Strategic report Governance Financial statements Other information

Company notes to the financial statements

1. Accounting policies

General information and basis of accounting

DWF Group plc (the 'Company'), formerly known as DWF Group Limited, is a public limited company incorporated on 10 September 2018, domiciled in the United Kingdom under the Companies Act 2006, and registered in England. As of 20 November 2018, the registered office is 20 Fenchurch Street, London, EC3M 3AG. Prior to this date the registered office was 1 Scott Place, 2 Hardman Street, Manchester, Greater Manchester, M3 3AA.

The Company meets the definition of a qualifying entity under FRS 100 'Application of Financial Reporting Requirements' issued by the FRC. These financial statements were prepared in accordance with Financial Reporting Standard 101 'Reduced Disclosure Framework' ('FRS 101'). In preparing these financial statements, the Company has applied the recognition, measurement and disclosure requirements of International Financial Reporting Standards as adopted by the EU ('IFRS'), but has made amendments where necessary in order to comply with the Companies Act 2006 and has set out below where advantage of the FRS 101 disclosure exemptions has been taken.

The functional currency of the Company is considered to be pounds sterling because that is the currency of the primary economic environment in which the Company operates. The Company financial statements are also presented in pounds sterling. Foreign operations are included in accordance with the policies set out below.

In these financial statements, DWF Group plc has applied the exemptions available under FRS 101 in respect of the following disclosures:

  • Cash Flow Statement and related notes;
  • Comparative period reconciliations for tangible fixed assets, intangible assets, investments, and members' interests;
  • Disclosures in respect of transactions with wholly owned subsidiaries;
  • Disclosures in respect of capital management;
  • The effects of new but not yet effective IFRSs;
  • An additional statement of financial position for the beginning of the earliest comparative period following the retrospective change in accounting policy, the correction of error, or the reclassification of items in the financial statements;
  • Disclosures in respect of the compensation of Key Management Personnel; and
  • Disclosures of transactions with a management entity that provides key management personnel services to the Company.

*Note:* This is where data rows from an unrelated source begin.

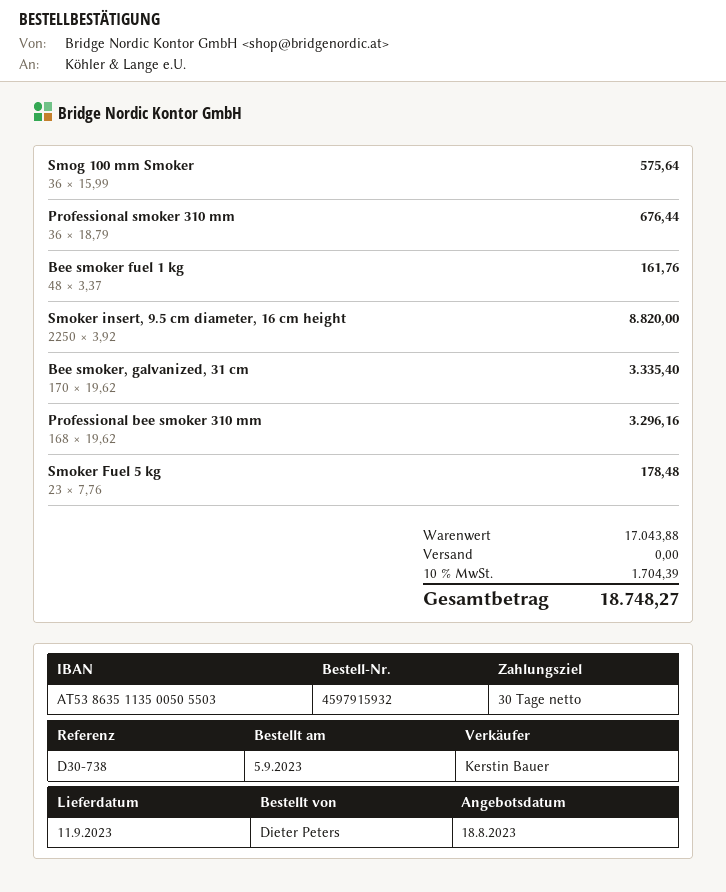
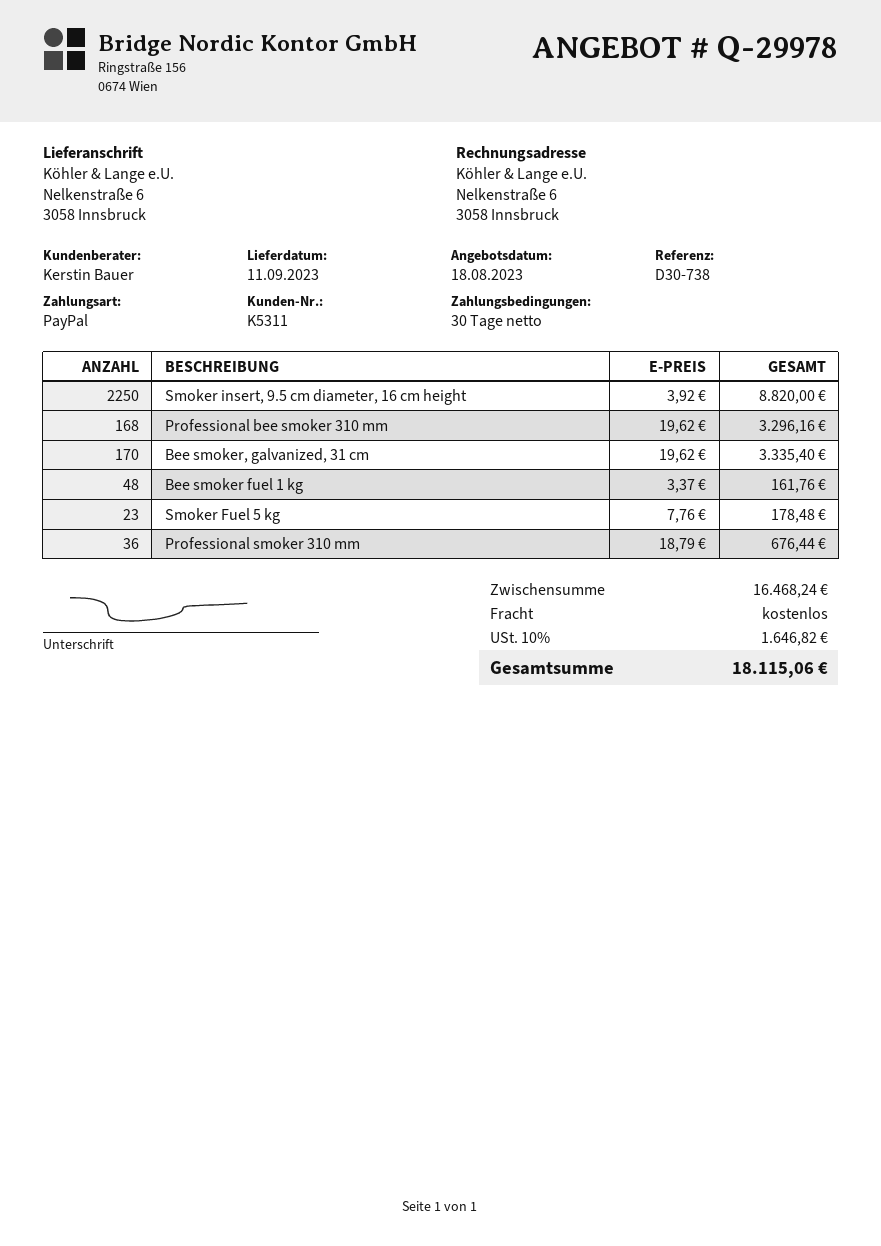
Smog 100 mm Smoker: 36 x 15.99 = 575.64 -> none
subtotal: 17043.88 -> 16468.24
tax: 10% = 1704.39 -> 10% = 1646.82
total: 18748.27 -> 18115.06

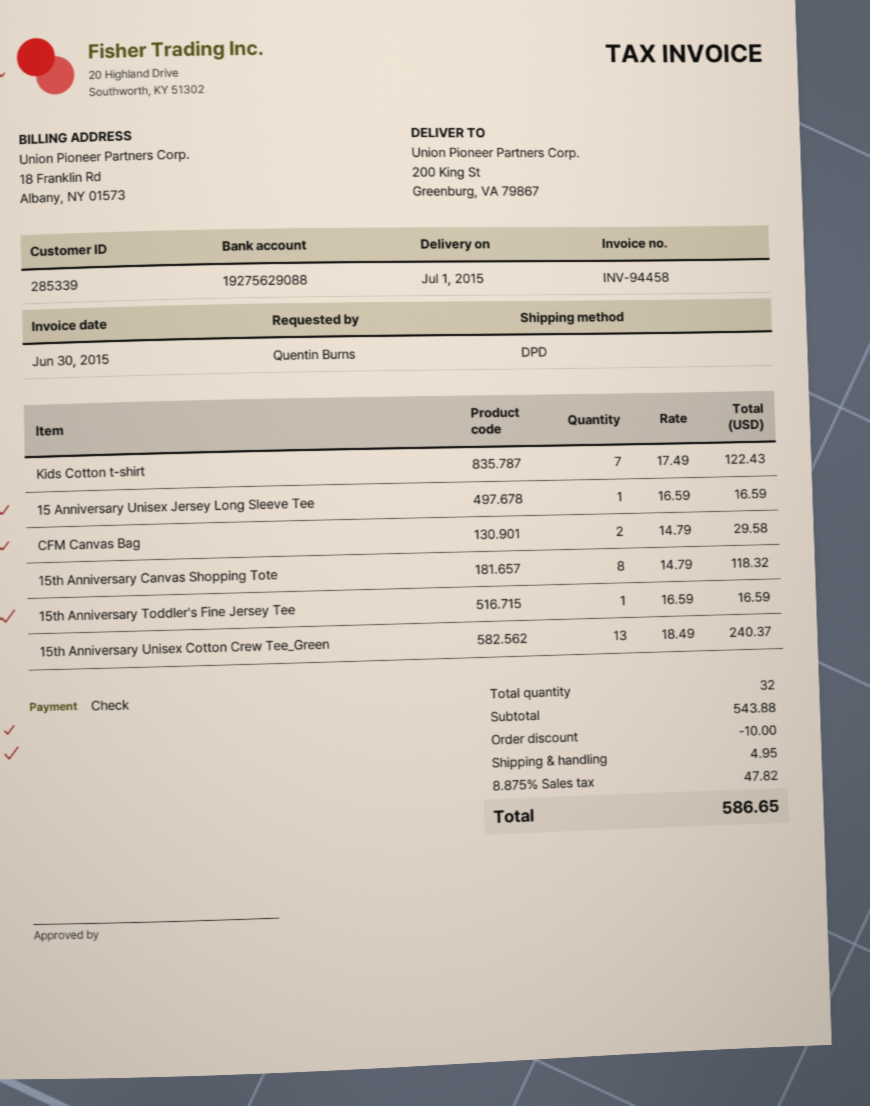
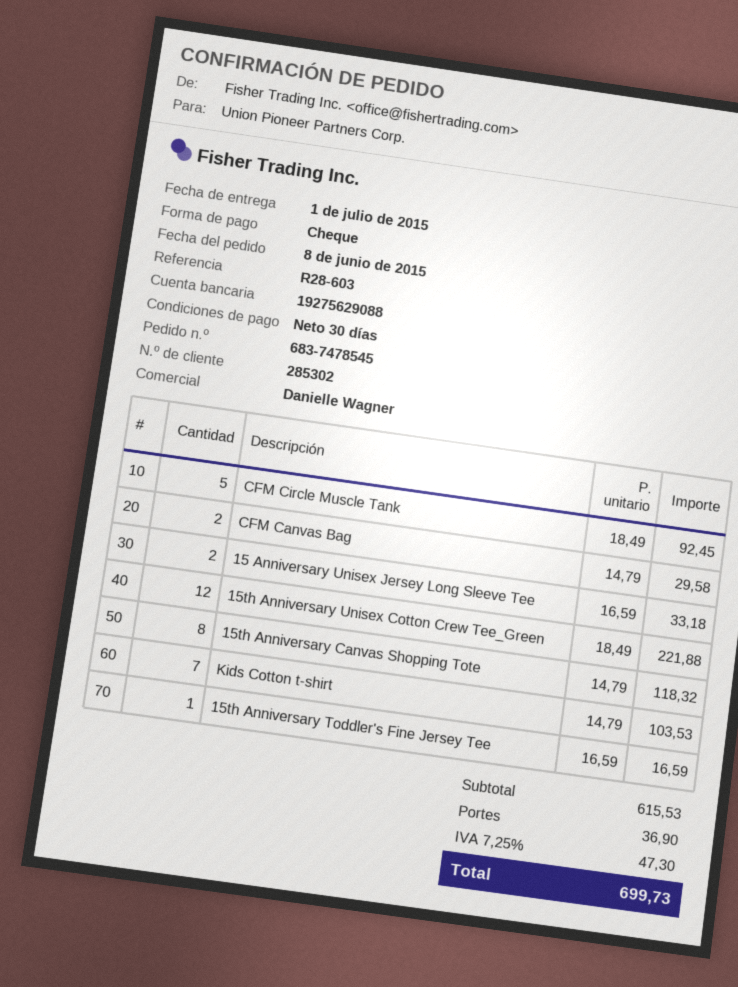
customer number: 285339 -> 285302
Kids Cotton t-shirt: 7 x 17.49 = 122.43 -> 7 x 14.79 = 103.53
15 Anniversary Unisex Jersey Long Sleeve Tee: 1 x 16.59 = 16.59 -> 2 x 16.59 = 33.18
15th Anniversary Unisex Cotton Crew Tee_Green: 13 x 18.49 = 240.37 -> 12 x 18.49 = 221.88
CFM Circle Muscle Tank: none -> 5 x 18.49 = 92.45
subtotal: 543.88 -> 615.53
discount: 10.00 -> none
shipping: 4.95 -> 36.90
tax: 8.875% = 47.82 -> 7.25% = 47.30
total: 586.65 -> 699.73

As the consolidated financial statements of the Group include the equivalent disclosures, the Company has also taken the exemptions under FRS 101 available in respect of the following disclosures:

  • Certain disclosures required by IAS 36 Impairment of assets in respect of the impairment of goodwill and indefinite life intangible assets;
  • Certain disclosures required by IFRS 3 Business Combinations in respect of business combinations undertaken by the Company; and
  • Certain disclosures required by IFRS 13 Fair Value Measurement and the disclosures required by IFRS 7 Financial Instrument Disclosures.

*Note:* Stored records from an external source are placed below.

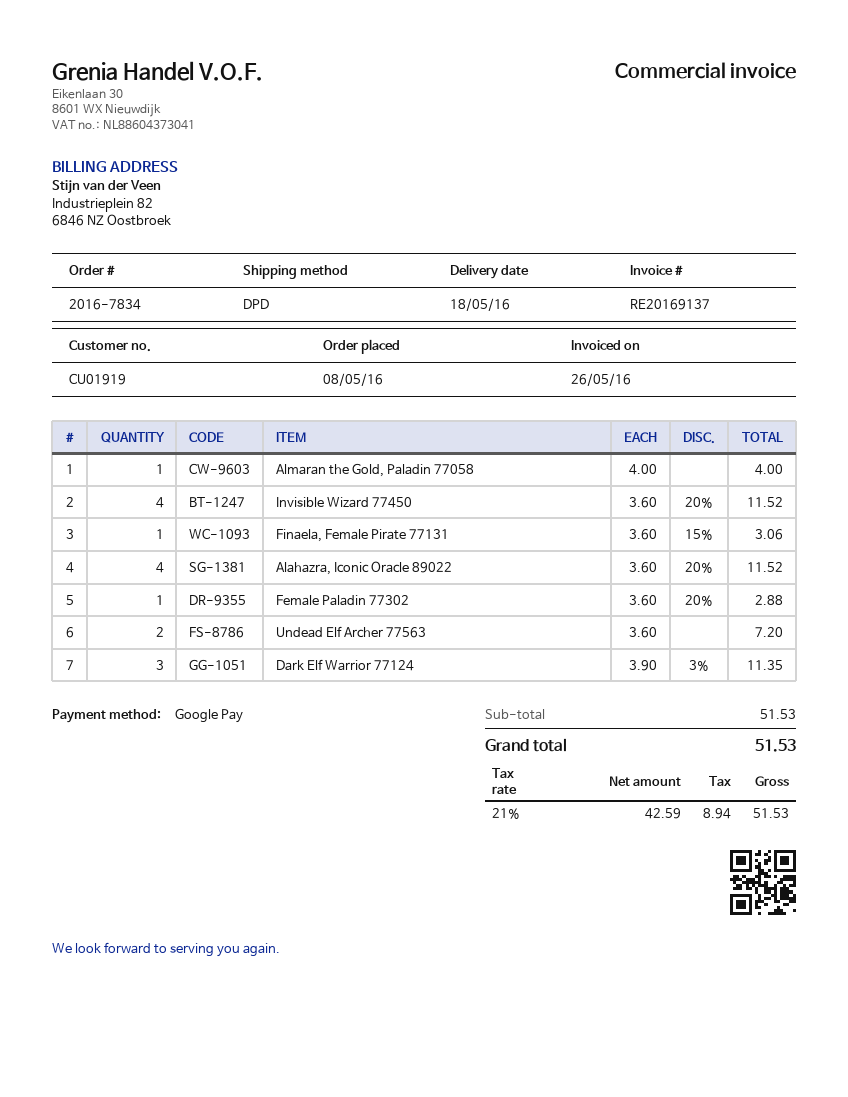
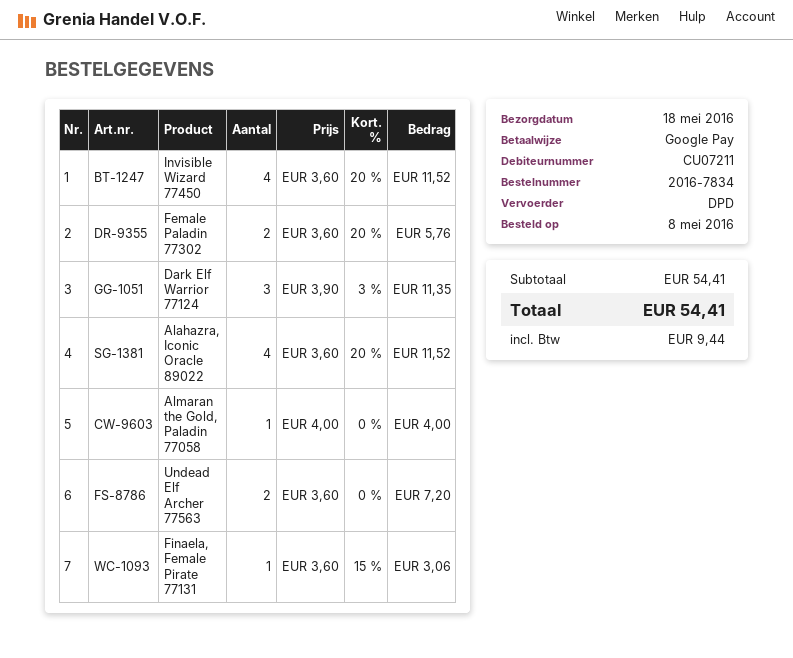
customer number: CU01919 -> CU07211
Female Paladin 77302: 1 x 3.60 - 20% = 2.88 -> 2 x 3.60 - 20% = 5.76
subtotal: 51.53 -> 54.41
tax: 8.94 -> 9.44
total: 51.53 -> 54.41

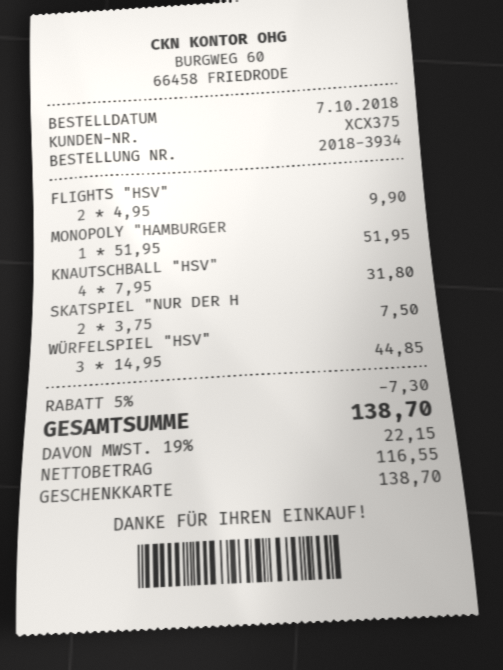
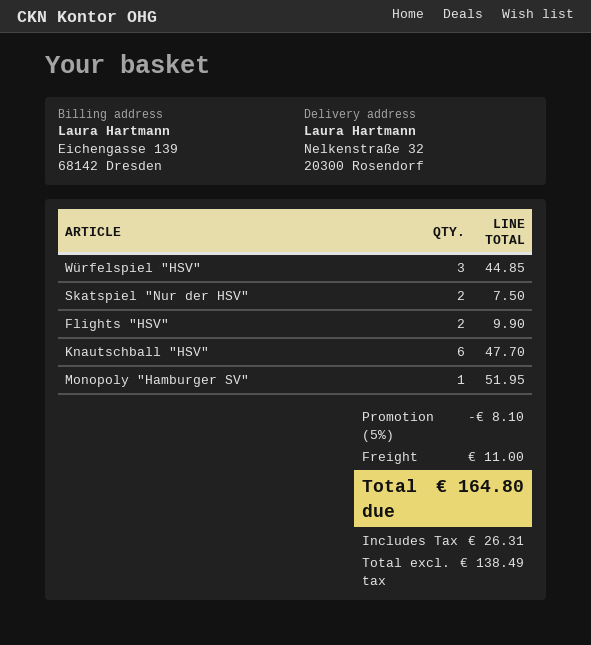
KNAUTSCHBALL "HSV": 4 for 31.80 -> 6 for 47.70
discount: 5% = 7.30 -> 5% = 8.10
shipping: none -> 11.00
net: 116.55 -> 138.49
tax: 22.15 -> 26.31
total: 138.70 -> 164.80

As the consolidated financial statements of the Group include the equivalent disclosures, DWF Group plc has also taken the exemptions under section 408(4) of the Companies Act 2006, not to present its individual income statement and related notes as part of these financial statements.

The accounting policies, unless otherwise stated, have been applied consistently to all periods presented in the Company financial statements.

2. Investment

2019
£'000
Investments
At start of the period
Additions 227,428
At the end of the period 227,428

On 11 March 2019, DWF Group plc issued ordinary shares in a share-for-share exchange with the shareholders of DWF Holdings Limited. Consequently, DWF Group plc directly owns 100% of DWF Holdings Limited. See note 6 for more information.

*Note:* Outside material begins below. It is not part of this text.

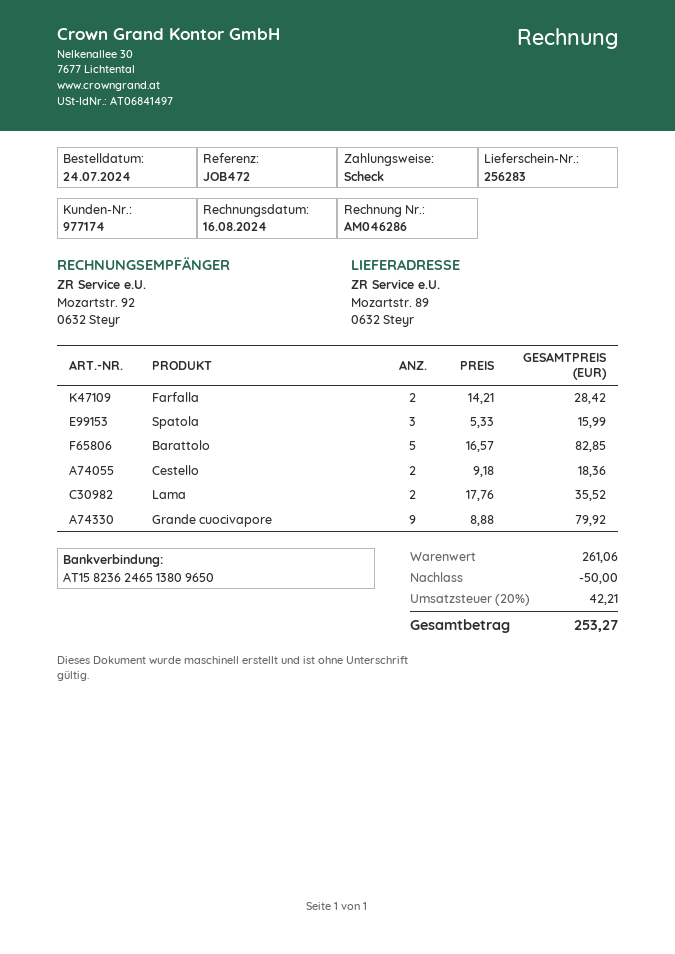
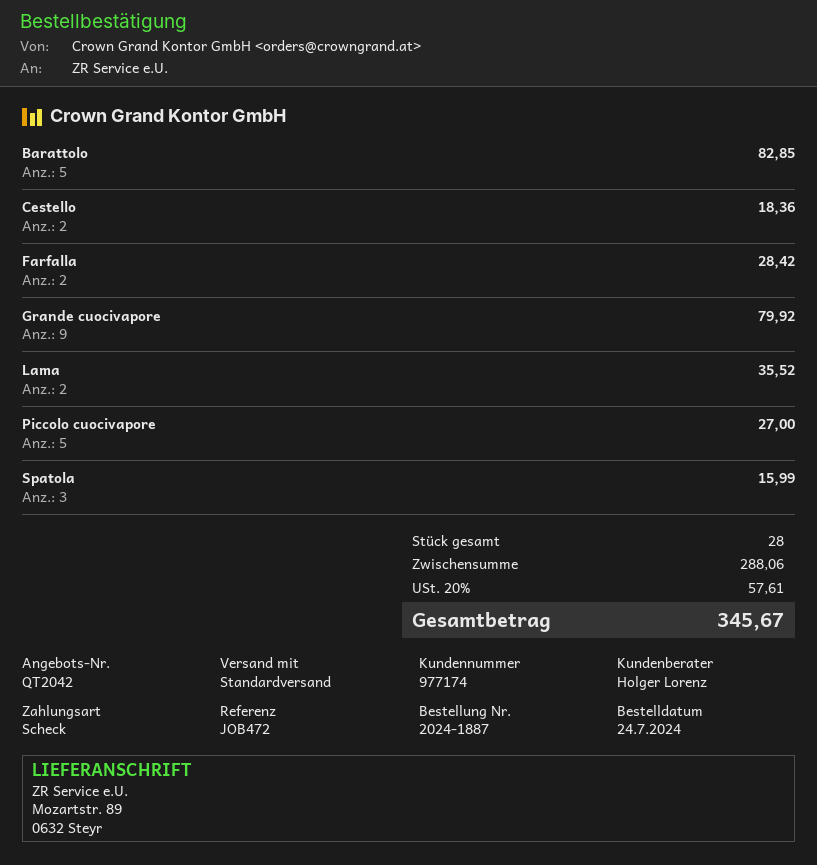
Piccolo cuocivapore: none -> 5 for 27.00
subtotal: 261.06 -> 288.06
discount: 50.00 -> none
tax: 20% = 42.21 -> 20% = 57.61
total: 253.27 -> 345.67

3. Trade and other receivables

2019
£'000
Amounts due from subsidiary undertakings* 100,243
100,243

* Amounts due from all subsidiaries are interest free, unsecured and repayable on demand.

Company notes to the financial statements continued

4. Trade and other payables

2019
£'000
Other payables 63
Other taxation and social security 149
Accruals 523
735

5. Other interest bearing loans and borrowings

Further details on the Company's RCF can be found in the consolidated financial statements note 19.

6. Share capital

Number
of 1p each
Ordinary
shares
£'000
Share
premium
£'000
Total
£'000
Issued and fully paid ordinary shares
On incorporation 1
Shares issued 299,999,999 3,000 63,167 66,167
At 30 April 2019 300,000,000 3,000 63,167 66,167

DWF Group plc was incorporated on 10 September 2018 with 1 ordinary share of £1.

On 11 March 2019, the 1 ordinary share was subdivided into 100 shares of £0.01 each.

On the same day, DWF Group plc issued 238,524,490 ordinary shares in a share-for-share exchange with the shareholders of DWF Holdings Limited creating share capital of £2,385,245. This also created a merger reserve of £225,042,865 which is the difference between the market value of the shares acquired by DWF Group plc in the share-for-share exchange with the shareholders of DWF Holdings Limited and the nominal value of the shares issued to acquire them. DWF Group plc then issued 1 bonus share from the merger reserve with a nominal value of £225,042,865. This share was subsequently cancelled which created distributable reserves of £225,042,865.

On 15 March 2019, DWF Group plc issued 61,475,410 ordinary shares as part of the Initial Public Offering in exchange for £75,000,000 of cash, represented by share capital of £614,754 and share premium of £74,385,246.

Issuance costs of £11,218,000 were recognised against share premium in accordance with the Companies Act 2006, section 610.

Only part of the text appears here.